4. Das Konzept des Axxon N. ist alles andere als innovativ
Vorweg: No front, wir freuen uns sehr, dass dieser besondere Ort als Club-Space erhalten bleibt und dass er in einem progressiven Sinne bespielt werden soll. Aber ganz ehrlich: Das Konzept liest sich so, wie nahezu alle relevanten Leipziger Clubs der letzten Jahre agiert haben. Musikalische Vielfalt statt eng-abgesteckte Rahmen, offene Türen für lokale Kollektive, etablierte Awareness-Strukturen.

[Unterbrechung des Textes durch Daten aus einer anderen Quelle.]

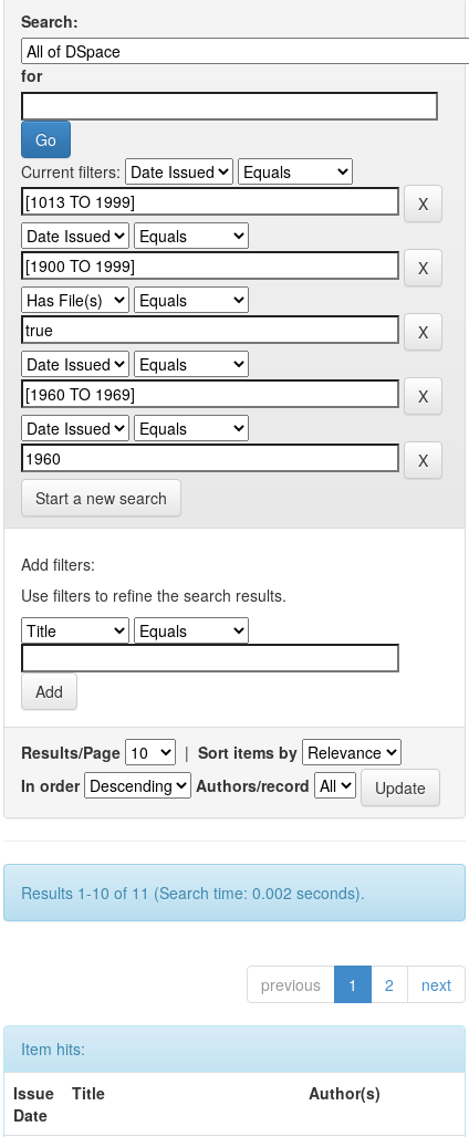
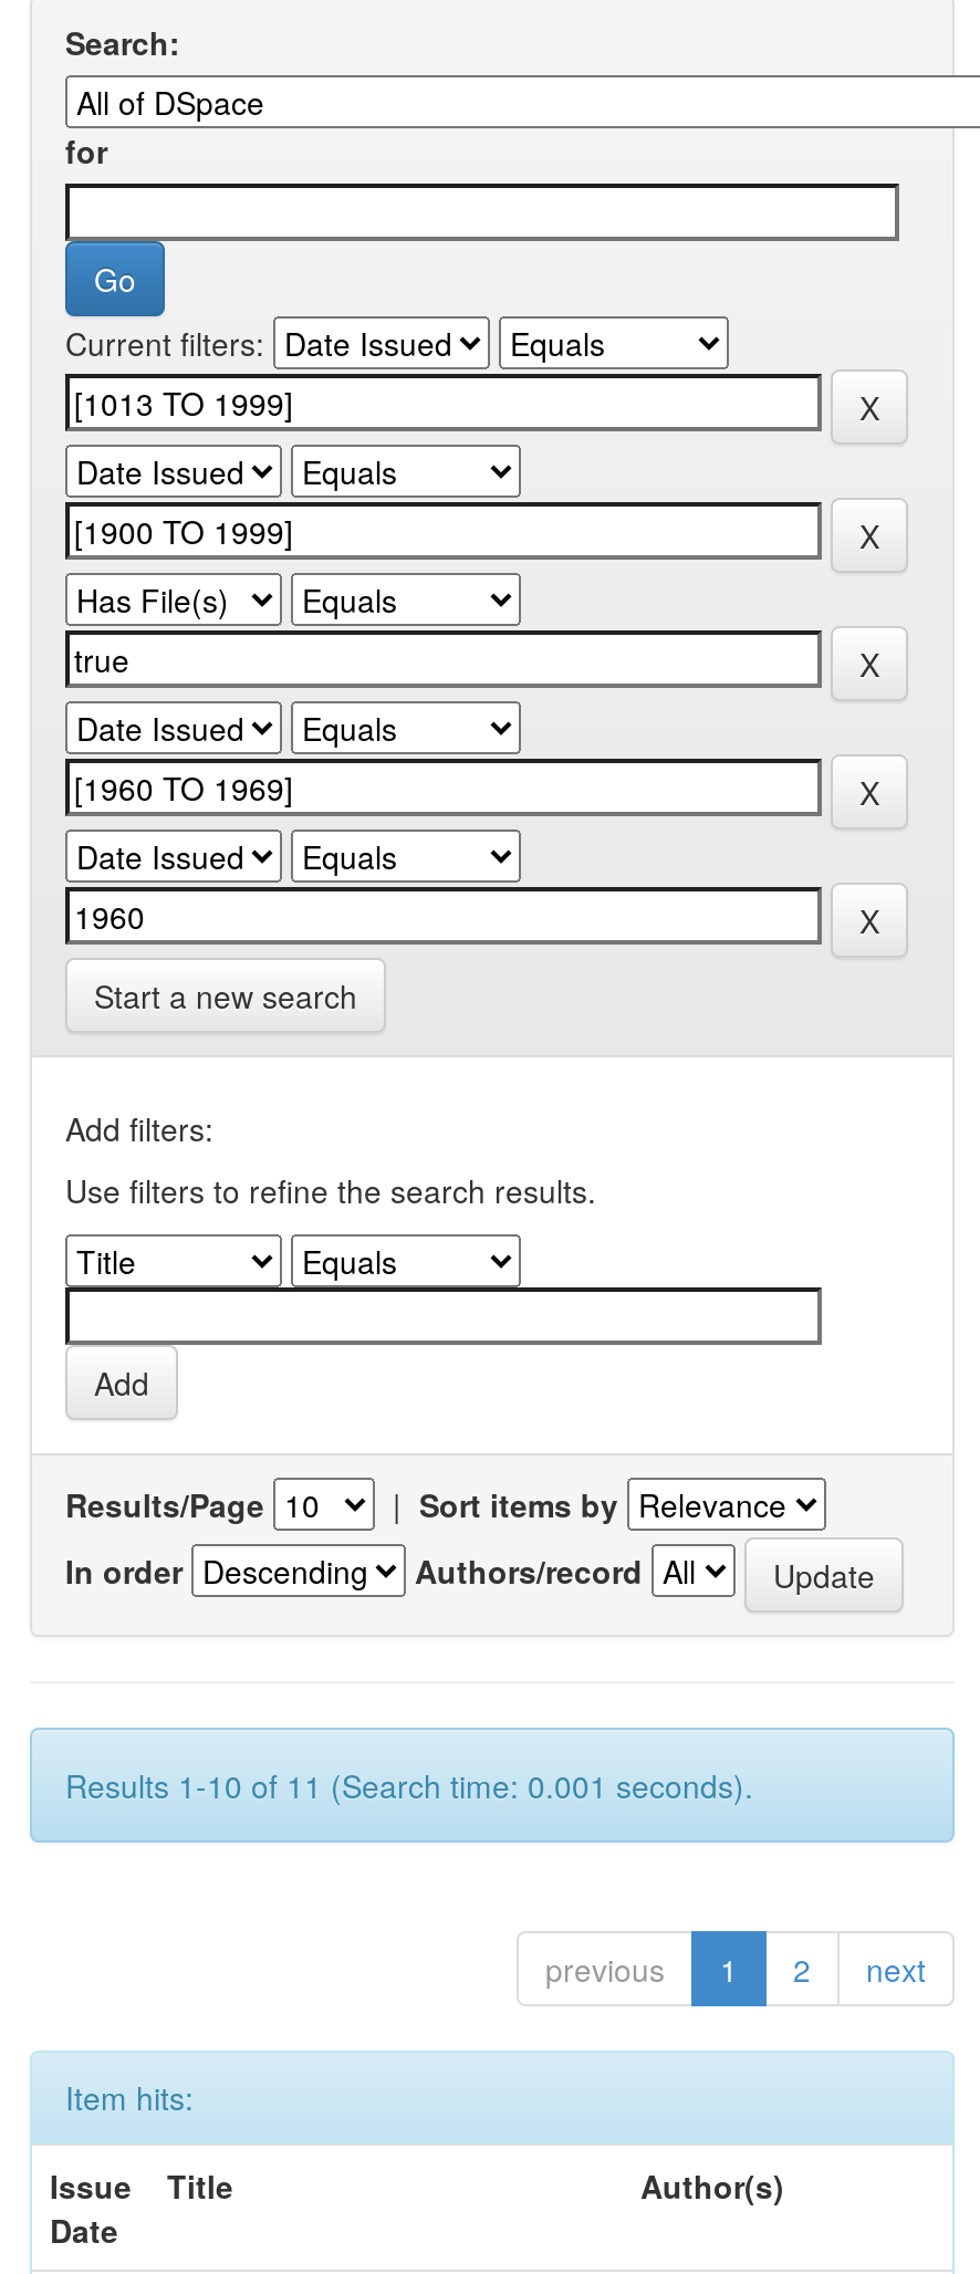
[21,882,365,904] Results 1-10 of 11 (Search time: 0.002 seconds). -> [65,1764,753,1808] Results 1-10 of 11 (Search time: 0.001 seconds).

Klar, der extra Fokus auf Experimente klingt erstmal gut und wichtig. Doch der Reality Check wird zeigen, was davon wirklich möglich und finanzierbar ist. Denn die Frage ist eben auch: Ist die Leipziger Clubszene überhaupt offen für Experimente? Es ist nicht so, dass andere Clubs das nicht schon probiert haben, dann aber doch zurückrudern mussten, weil sich die Abende finanziell nicht getragen haben – erst recht in den vergangenen Jahren, in denen das Dilemma zwischen steigenden Kosten und ausbleibenden Umsätzen für große Herausforderungen gesorgt hat. Dazu kommt: Wie wird die lokale Szene am Ende eingebunden und gefördert? Vorwiegend durch selbst kuratierte und finanzierte Bookings oder nur durch Einmietungen auf eigenes Risiko?
5. Eine neue Betreiber:innen-Crew heißt nicht, dass es nachhaltig weitergeht
Der Wechsel vom Mjut zum DUQO hat leider ganz aktuell gezeigt, dass Betreiber:innenwechsel und der Mut zu neuen Konzepten nicht unbedingt ein Garant für nachhaltigen Erfolg sind, was jedoch eventuell auch wieder mit dem Punkt 1 zu tun hat – es geht nur mit externem Kapital. Die Clubkultur durchlebt derzeit ganz allgemein eine äußerst dynamische Zeit, sie steht möglicherweise an einem historischen Wendepunkt. Ob das Axxon N. die richtigen Antworten und Ansätze hat, um den Weg in eine neue Rave-Generation zu ebnen, wird sich eben erst zeigen.
Wir sind jedenfalls sehr happy, dass die Crew hinter dem Axxon N. es versucht. In diesem Sinne: Welcome!